Viele Minijobber erhalten keinen Mindestlohn

Einer Untersuchung der gewerkschaftsnahen Hans-Böckler-Stiftung zufolge werden Arbeitnehmer mit einem Minijob oft unter Mindestlohn-Niveau angestellt. Betroffen sind häufig Migranten. Das Bundessozialministerium bezweifelt die Aussagekraft der Forschungsdaten.

Dienstag, 31.01.2017, 4:24 Uhr|zuletzt aktualisiert: Mittwoch, 08.01.2020, 15:43 Uhr Lesedauer: 3 Minuten  |  

Viele Minijobber erhalten offenbar nicht den gesetzlichen Mindestlohn, obwohl er ihnen zusteht. Das Wirtschafts- und Sozialwissenschaftliche Institut der gewerkschaftsnahen Hans-Böckler-Stiftung in Düsseldorf veröffentlichte am Montag eine Untersuchung, wonach im Jahr 2015 knapp die Hälfte der geringfügig Beschäftigten mit einem Minijob als Haupterwerbsquelle weniger als 8,50 Euro brutto die Stunde erhielten. Der Mindestlohn wurde Anfang 2015 in Deutschland eingeführt, zum Jahresbeginn 2017 wurde er auf 8,84 Euro erhöht.
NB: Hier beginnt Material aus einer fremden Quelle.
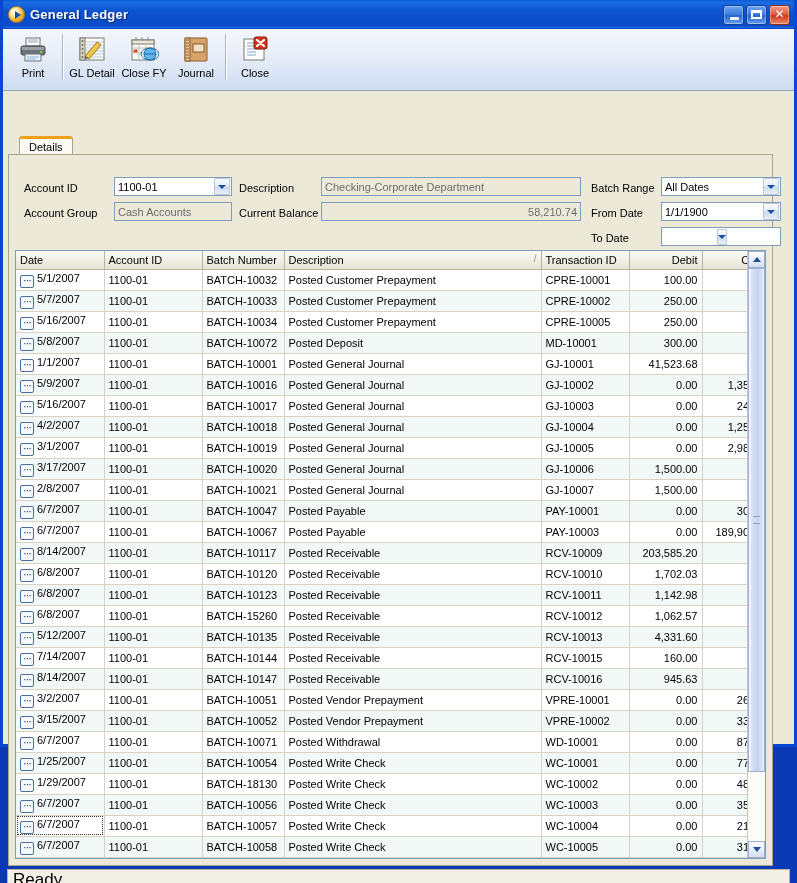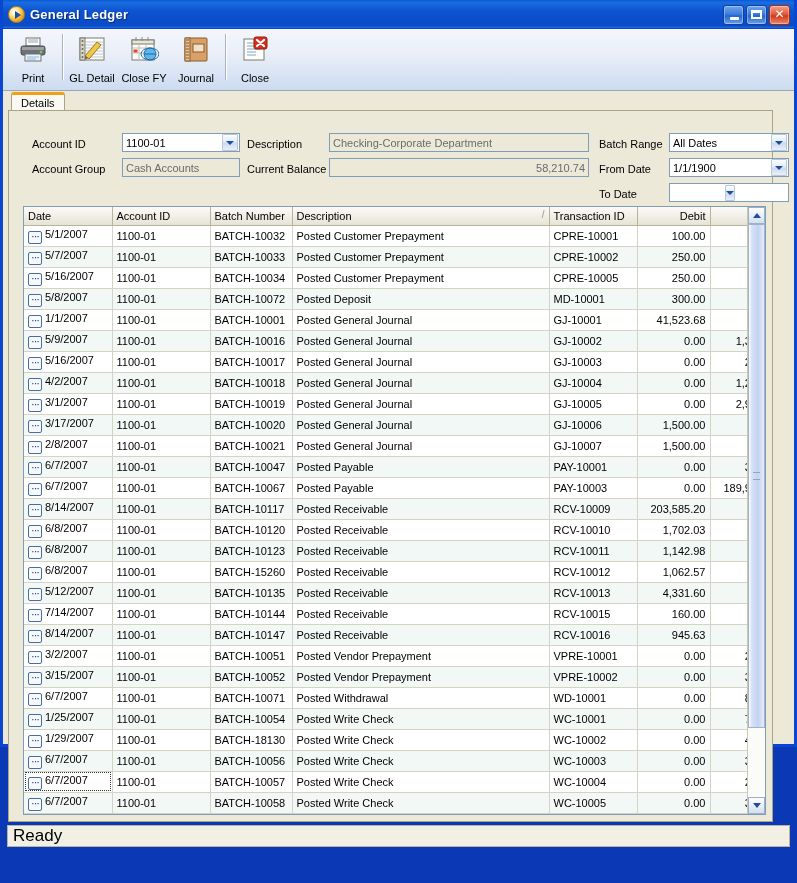--- a/index.html
+++ b/index.html
@@ -72,48 +72,47 @@
   }
   
   #toolbar{
     flex:0 0 58px;height:58px;
     background:linear-gradient(to bottom,#f4f6fb 0%,#e8eef8 45%,#d8e3f4 75%,#cddcf0 100%);
     border-bottom:1px solid #9ba7b8;
     display:flex;align-items:flex-start;padding:3px 0 0 4px;
   }
   .tbutton{
     width:52px;height:52px;
-    display:flex;flex-direction:column;align-items:center;justify-content:space-between;
+    display:flex;flex-direction:column;align-items:center;justify-content:flex-start;
     padding-top:2px;box-sizing:border-box;cursor:default;
   }
   .tbutton .ico{height:32px;width:34px;display:flex;align-items:center;justify-content:center;}
   .tbutton .lbl{font-size:11px;color:#000;margin-top:1px;white-space:nowrap;}
   .tsep{width:1px;height:46px;background:#a8b2c2;margin:2px 3px 0 3px;box-shadow:1px 0 0 #fff;}
   
   #tabstrip{
     flex:0 0 19px;height:19px;background:#ece9d8;
-    padding-left:8px;display:flex;align-items:flex-end;
+    padding-left:16px;display:flex;align-items:flex-end;margin-top:44px;
   }
   .tab{
     height:18px;box-sizing:border-box;
     padding:1px 9px 0 9px;
     background:#faf9f3;
     border:1px solid #a9a487;border-bottom:none;
     border-top:3px solid #f0a019;
     border-radius:3px 3px 0 0;
     font-size:11px;color:#000;line-height:14px;
   }
   
   #client{
     flex:1 1 auto;margin:0 21px 0 5px;
     border:1px solid #a9a487;border-top:1px solid #a9a487;
     background:#ece9d8;
     display:flex;flex-direction:column;
     position:relative;
-    padding-left:8px;
   }
   
   #formarea{flex:0 0 95px;position:relative;}
   .lbl-static{position:absolute;font-size:11px;color:#000;white-space:nowrap;}
   .fld{
     position:absolute;box-sizing:border-box;
     height:19px;
     border:1px solid #7f9db9;background:#fff;
     font-size:11px;color:#000;
     display:flex;align-items:center;

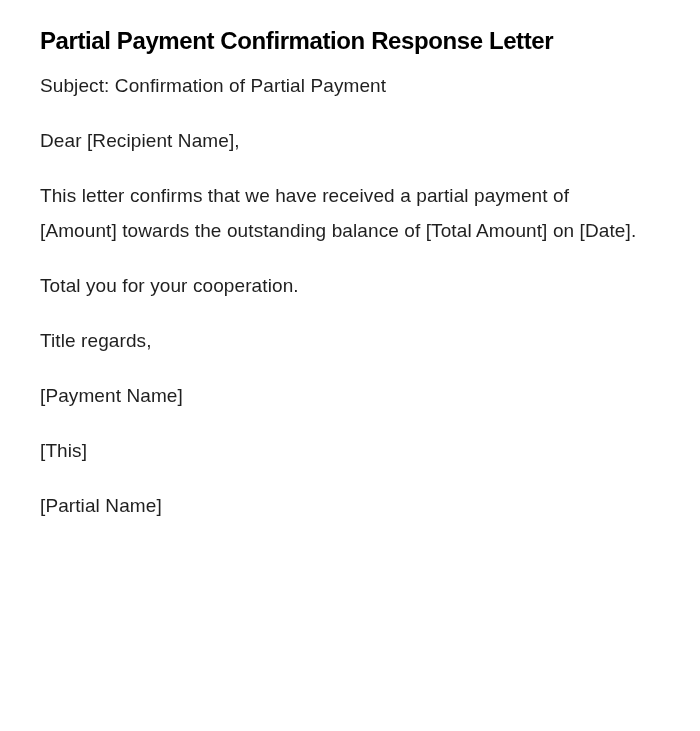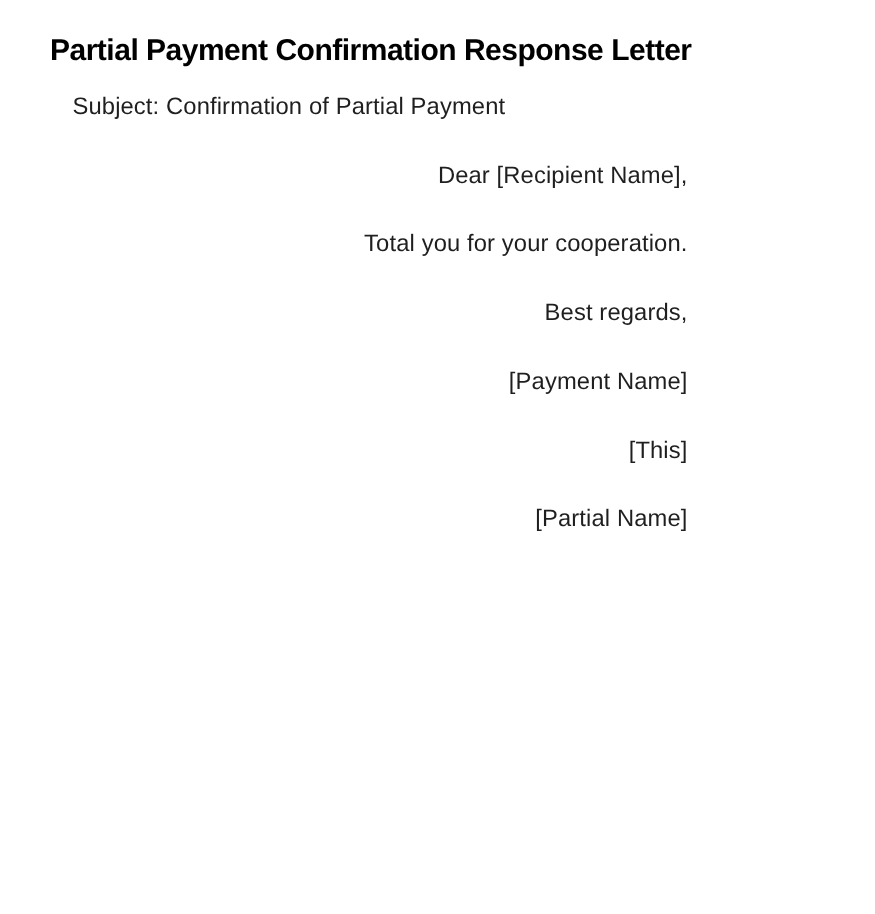--- a/index.html
+++ b/index.html
@@ -22,44 +22,45 @@
     }
     .title {
       margin: 0;
       font-size: 24px;
       font-weight: bold;
       color: #000000;
       letter-spacing: -0.4px;
       line-height: 34px;
     }
     .p {
-      margin: 18px;
+      margin: 0;
       font-size: 19px;
       line-height: 35px;
       color: #1f1f1f;
       letter-spacing: 0.1px;
     }
     .subject { margin-top: 10px; }
-    .gap { margin-top: 20px; text-align: right; }
+    .gap { margin-top: 20px; }
     .body-para { width: 605px; }
   </style>
 </head>
 <body>
 
 <div class="page">
   <h1 class="title">Partial Payment Confirmation Response Letter</h1>
 
   <p class="p subject">Subject: Confirmation of Partial Payment</p>
 
   <p class="p gap">Dear [Recipient Name],</p>
 
+  <p class="p gap body-para">This letter confirms that we have received a partial payment of [Amount] towards the outstanding balance of [Total Amount] on [Date].</p>
 
 
   <p class="p gap">Total you for your cooperation.</p>
 
-  <p class="p gap">Best regards,</p>
+  <p class="p gap">Title regards,</p>
 
   <p class="p gap">[Payment Name]</p>
 
   <p class="p gap">[This]</p>
 
   <p class="p gap">[Partial Name]</p>
 </div>
 
 </body></html>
Die Verfasser der Studie, Toralf Pusch und Hartmut Seifert, erklärten, die Zahlen ließen „keinen Zweifel daran, dass die Betriebe bei einem erheblichen Teil der Minijobber nicht wie gesetzlich vorgeschrieben die Löhne erhöht haben“. Das Mindestlohngesetz werde bei Minijobs offenbar noch längst nicht flächendeckend angewendet, auch wenn seit Einführung die Stundenlöhne der Minijobber im Haupterwerb im Durchschnitt angestiegen seien.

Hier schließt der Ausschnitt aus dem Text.